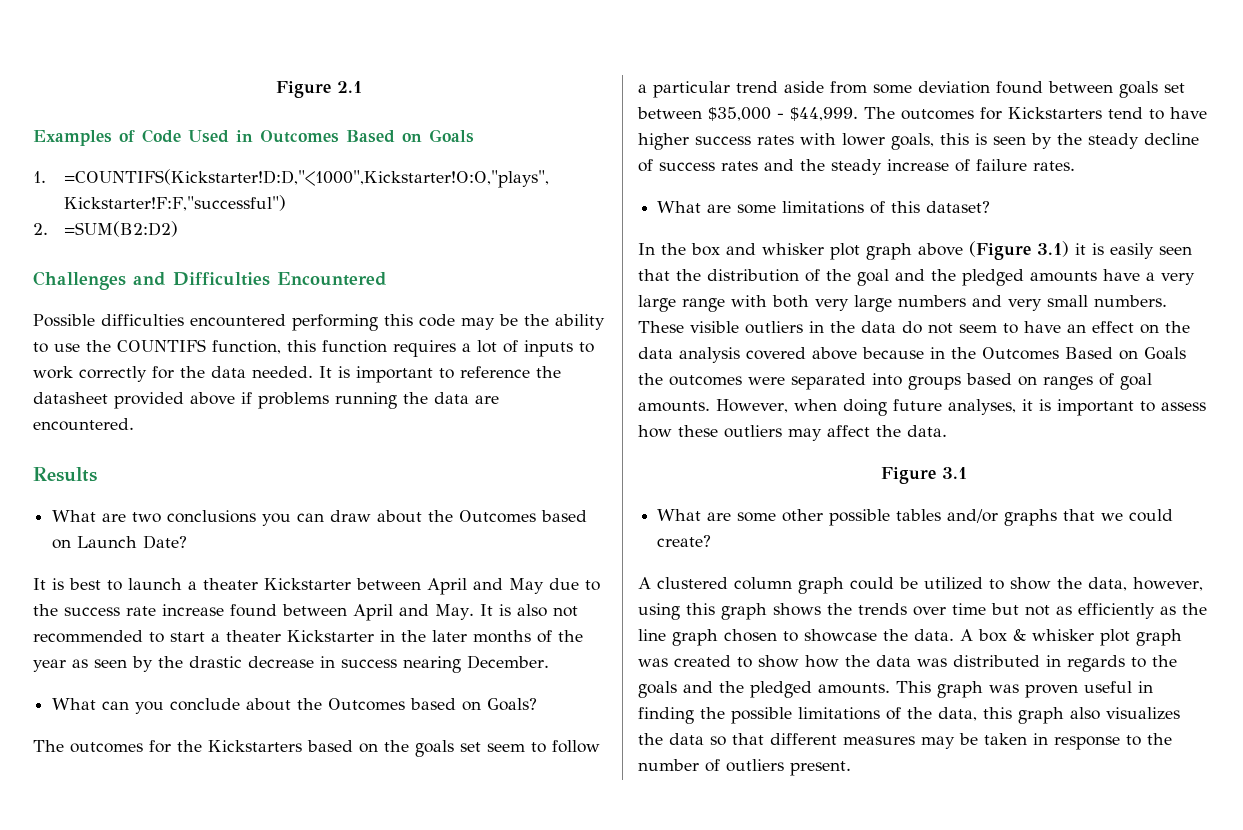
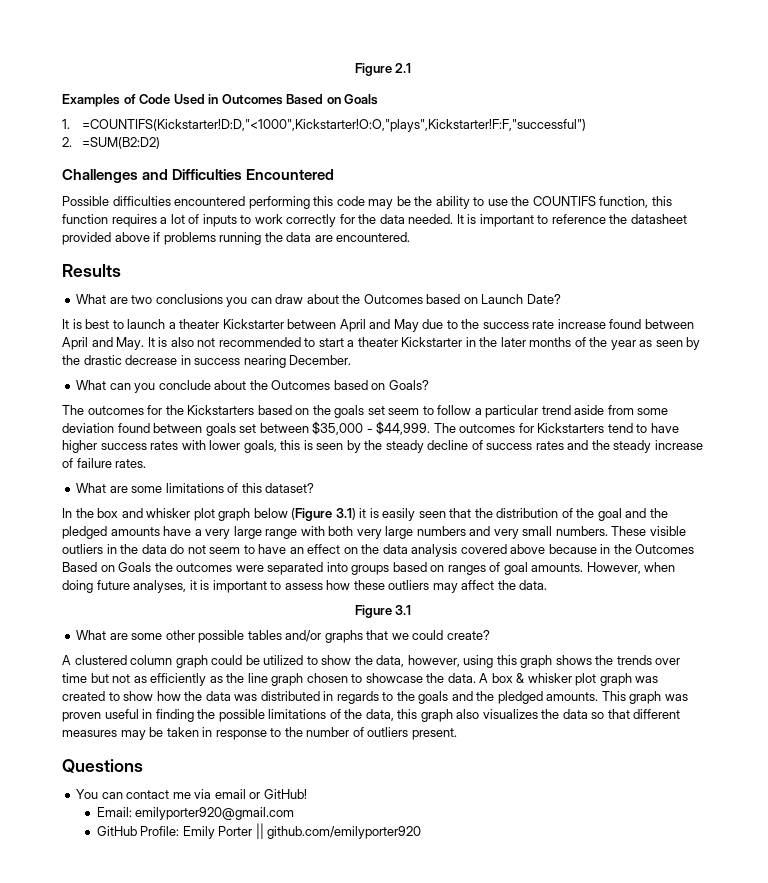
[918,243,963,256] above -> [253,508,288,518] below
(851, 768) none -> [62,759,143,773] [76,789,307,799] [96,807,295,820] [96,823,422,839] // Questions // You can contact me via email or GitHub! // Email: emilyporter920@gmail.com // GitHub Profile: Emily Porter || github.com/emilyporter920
################
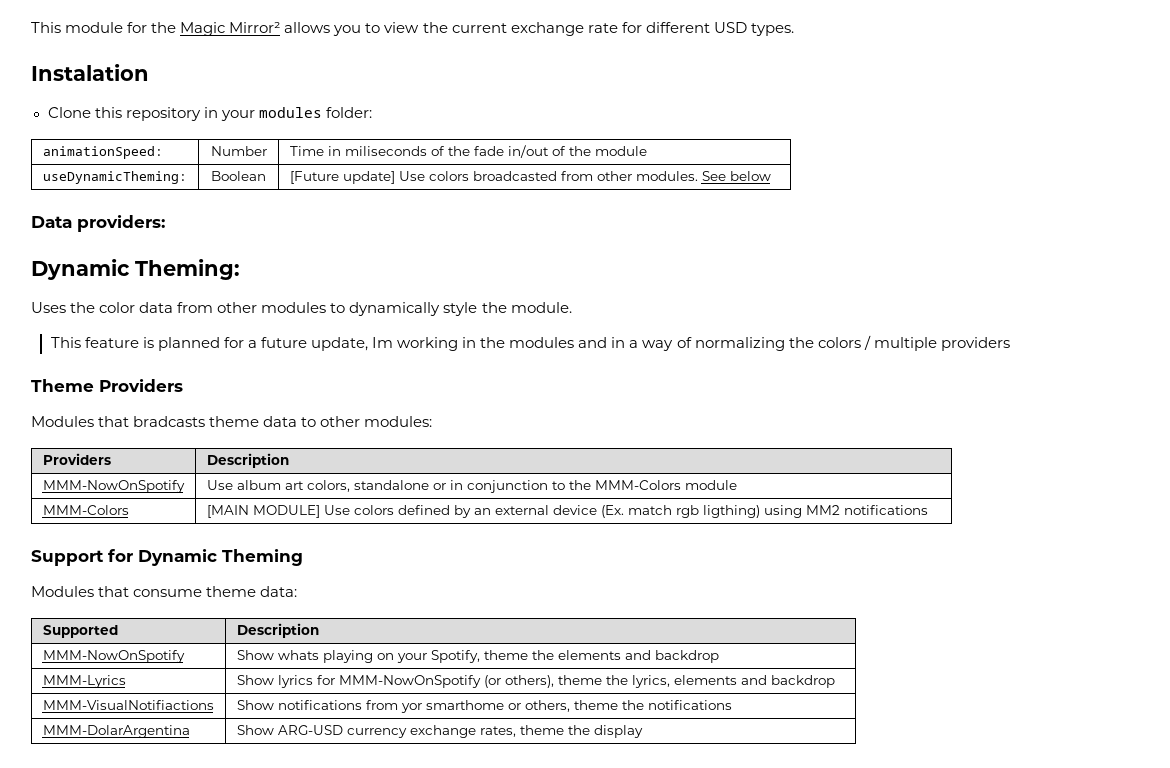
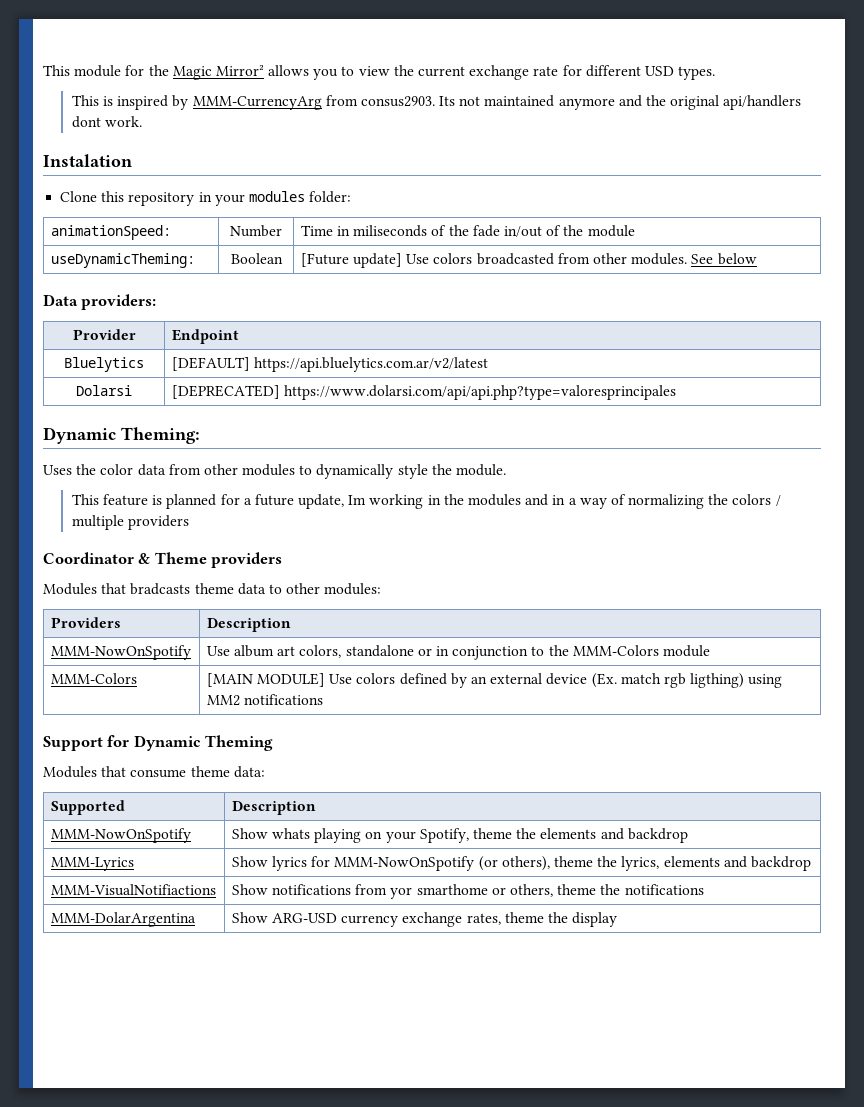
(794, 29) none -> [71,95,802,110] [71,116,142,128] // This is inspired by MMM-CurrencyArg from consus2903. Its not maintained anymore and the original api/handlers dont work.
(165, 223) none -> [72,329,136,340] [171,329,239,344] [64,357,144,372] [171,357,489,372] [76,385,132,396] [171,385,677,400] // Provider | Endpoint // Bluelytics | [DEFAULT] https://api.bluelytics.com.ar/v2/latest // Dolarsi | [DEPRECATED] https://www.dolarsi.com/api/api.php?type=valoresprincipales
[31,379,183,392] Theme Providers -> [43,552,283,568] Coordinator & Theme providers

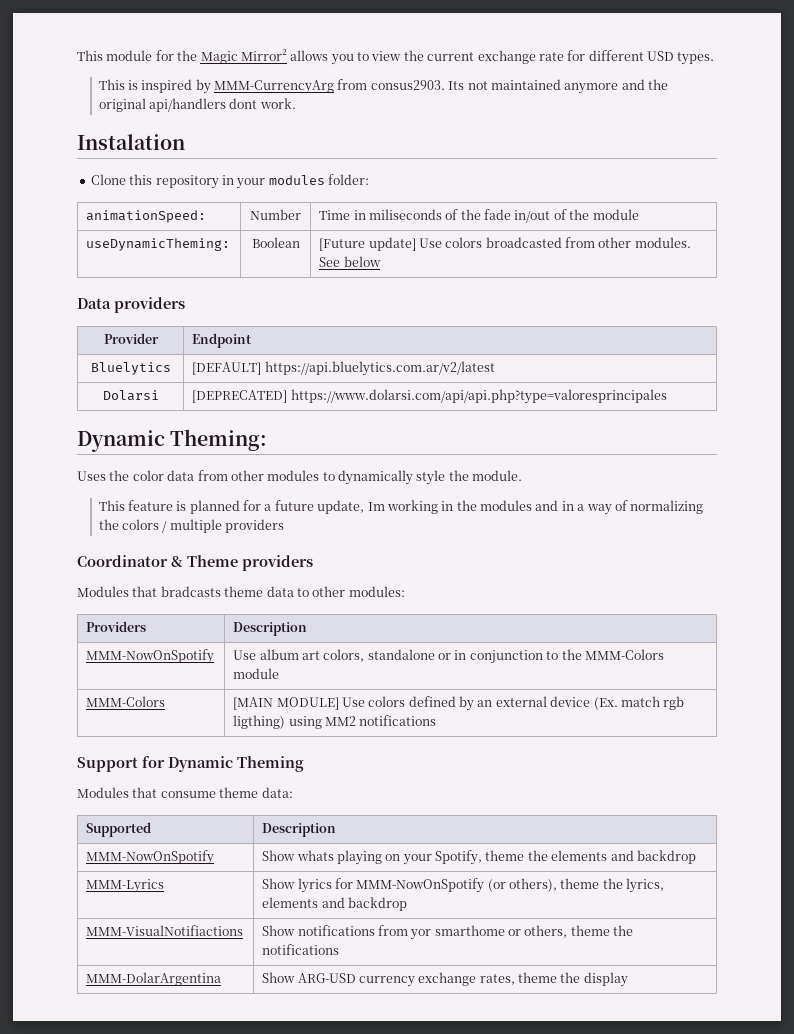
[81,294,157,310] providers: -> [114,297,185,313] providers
################
Work request:
Go through the records and show every line with the string "providers" in it.

Your solution:
[31,379,183,392] Theme Providers -> [43,552,283,568] Coordinator & Theme providers
[81,294,157,310] providers: -> [114,297,185,313] providers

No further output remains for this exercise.